Skip all pictures, then copy the lines from the start of the data through the line with "Bedford | Commission: 595.00 -> 582.50", keeping both ends.

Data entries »

.....

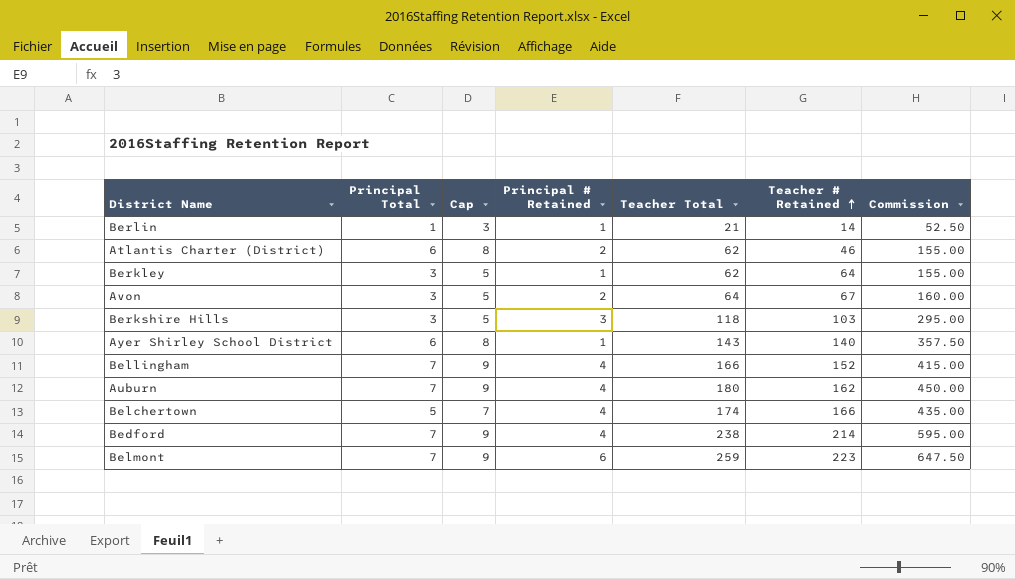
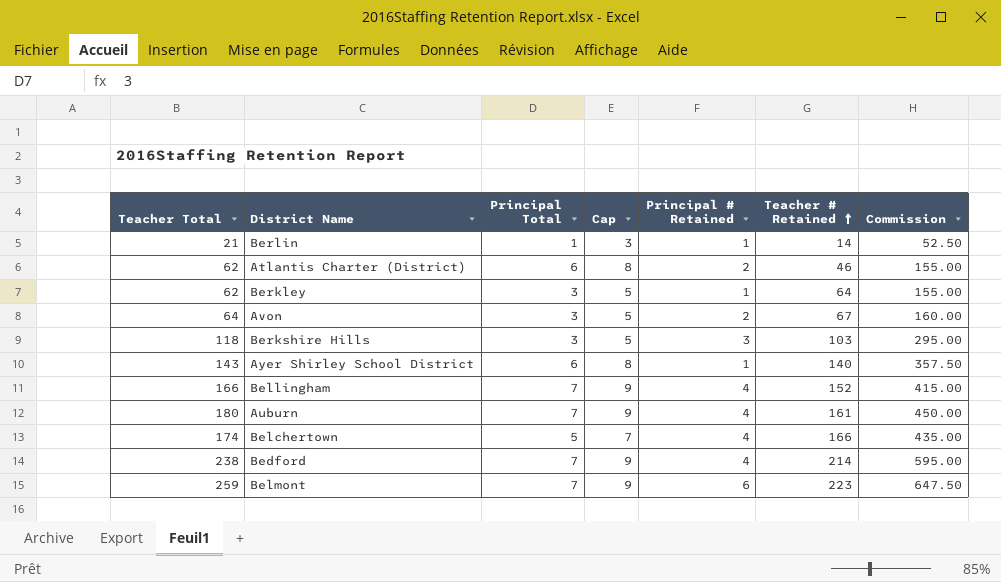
column Teacher Total | position: 5 -> 1
Auburn | Teacher # Retained: 162 -> 161

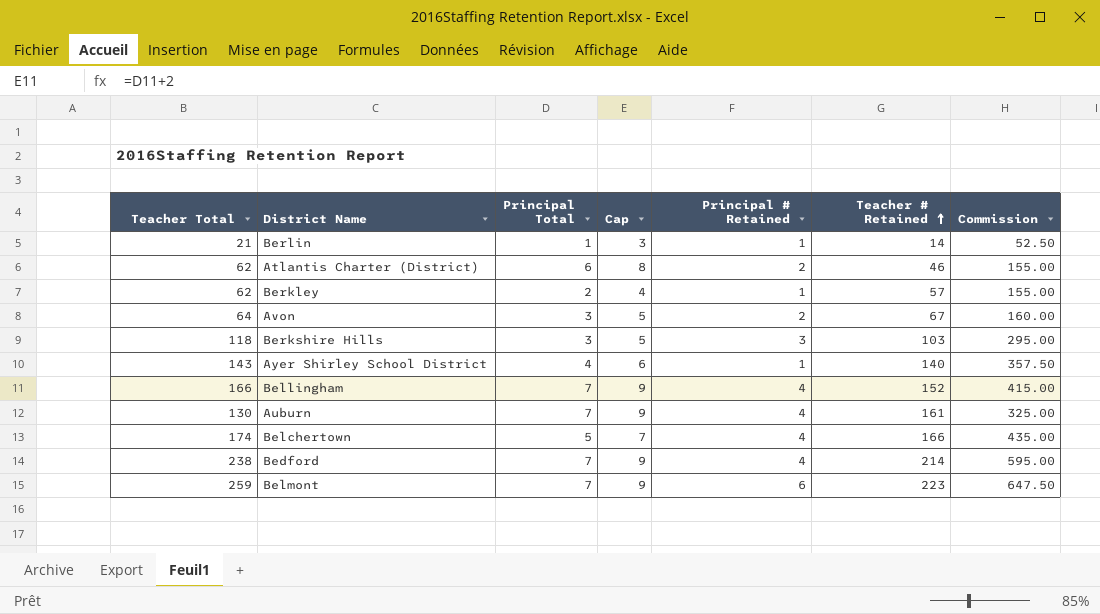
Berkley | Principal Total: 3 -> 2
Berkley | Cap: 5 -> 4
Berkley | Teacher # Retained: 64 -> 57
Ayer Shirley School District | Principal Total: 6 -> 4
Ayer Shirley School District | Cap: 8 -> 6
Auburn | Teacher Total: 180 -> 130
Auburn | Commission: 450.00 -> 325.00

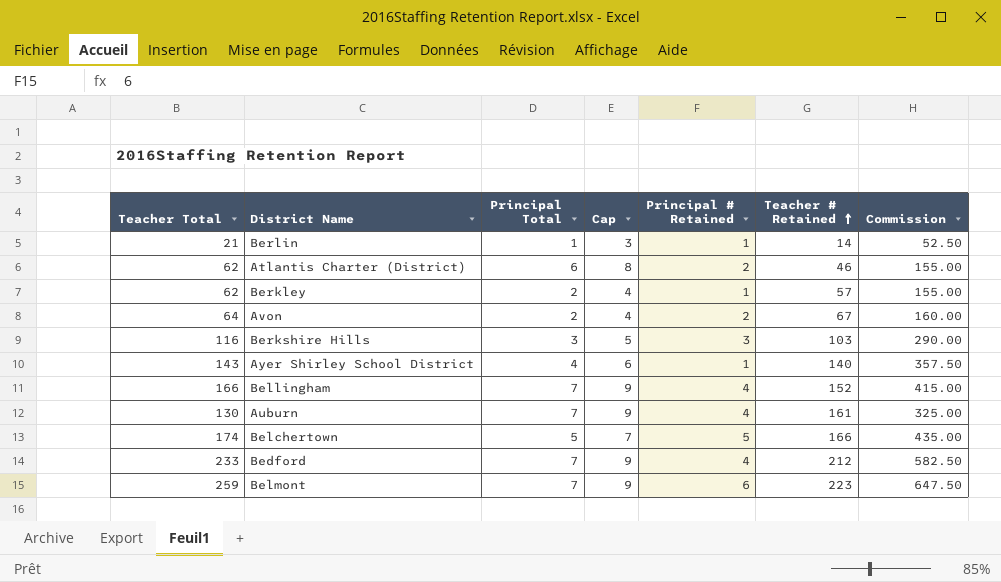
Avon | Principal Total: 3 -> 2
Avon | Cap: 5 -> 4
Berkshire Hills | Teacher Total: 118 -> 116
Berkshire Hills | Commission: 295.00 -> 290.00
Belchertown | Principal # Retained: 4 -> 5
Bedford | Teacher Total: 238 -> 233
Bedford | Teacher # Retained: 214 -> 212
Bedford | Commission: 595.00 -> 582.50

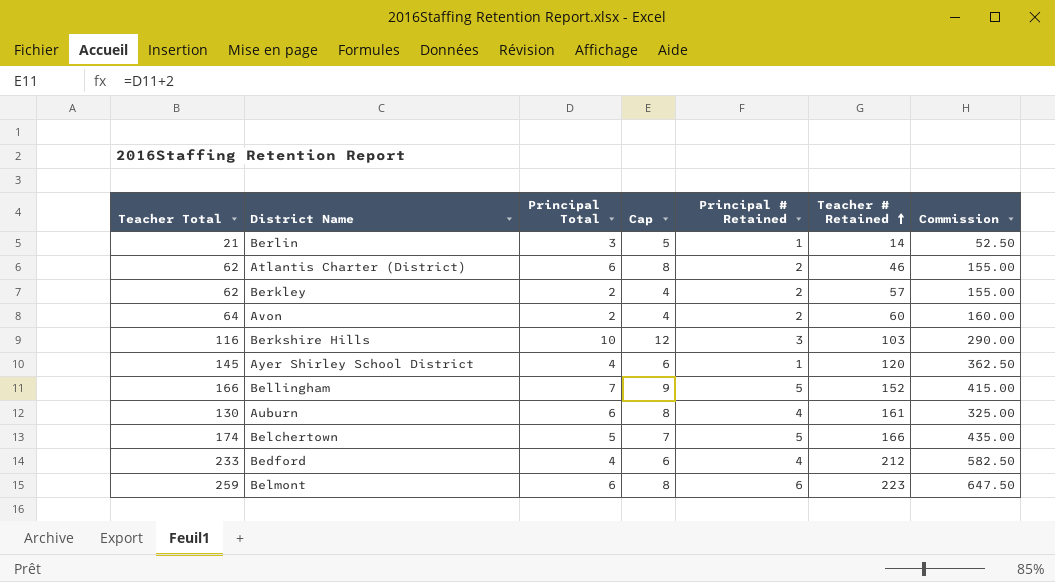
Berlin | Principal Total: 1 -> 3
Berlin | Cap: 3 -> 5
Berkley | Principal # Retained: 1 -> 2
Avon | Teacher # Retained: 67 -> 60
Berkshire Hills | Principal Total: 3 -> 10
Berkshire Hills | Cap: 5 -> 12
Ayer Shirley School District | Teacher Total: 143 -> 145
Ayer Shirley School District | Teacher # Retained: 140 -> 120
Ayer Shirley School District | Commission: 357.50 -> 362.50
Bellingham | Principal # Retained: 4 -> 5
Auburn | Principal Total: 7 -> 6
Auburn | Cap: 9 -> 8
Bedford | Principal Total: 7 -> 4
Bedford | Cap: 9 -> 6
Belmont | Principal Total: 7 -> 6
Belmont | Cap: 9 -> 8

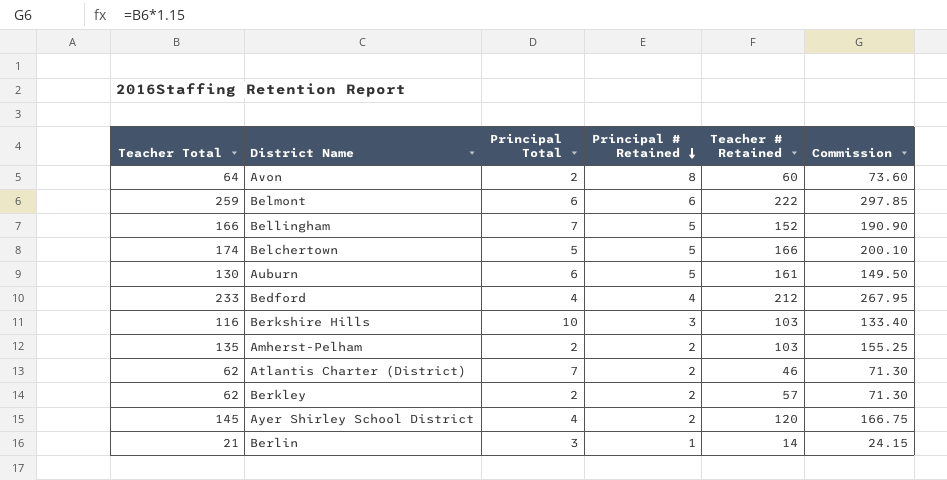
row order: Teacher # Retained ascending -> Principal # Retained descending
column Cap | formula: [Principal Total] + 2 -> none
column Commission | formula: [Teacher Total] * 2.5 -> [Teacher Total] * 1.15
Avon | Principal # Retained: 2 -> 8
Belmont | Teacher # Retained: 223 -> 222
Auburn | Principal # Retained: 4 -> 5
row Amherst-Pelham: none -> 135 | 2 | 2 | 103 | 155.25
Atlantis Charter (District) | Principal Total: 6 -> 7
Ayer Shirley School District | Principal # Retained: 1 -> 2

.....

Result of the task »
column Teacher Total | position: 5 -> 1
Auburn | Teacher # Retained: 162 -> 161

Berkley | Principal Total: 3 -> 2
Berkley | Cap: 5 -> 4
Berkley | Teacher # Retained: 64 -> 57
Ayer Shirley School District | Principal Total: 6 -> 4
Ayer Shirley School District | Cap: 8 -> 6
Auburn | Teacher Total: 180 -> 130
Auburn | Commission: 450.00 -> 325.00

Avon | Principal Total: 3 -> 2
Avon | Cap: 5 -> 4
Berkshire Hills | Teacher Total: 118 -> 116
Berkshire Hills | Commission: 295.00 -> 290.00
Belchertown | Principal # Retained: 4 -> 5
Bedford | Teacher Total: 238 -> 233
Bedford | Teacher # Retained: 214 -> 212
Bedford | Commission: 595.00 -> 582.50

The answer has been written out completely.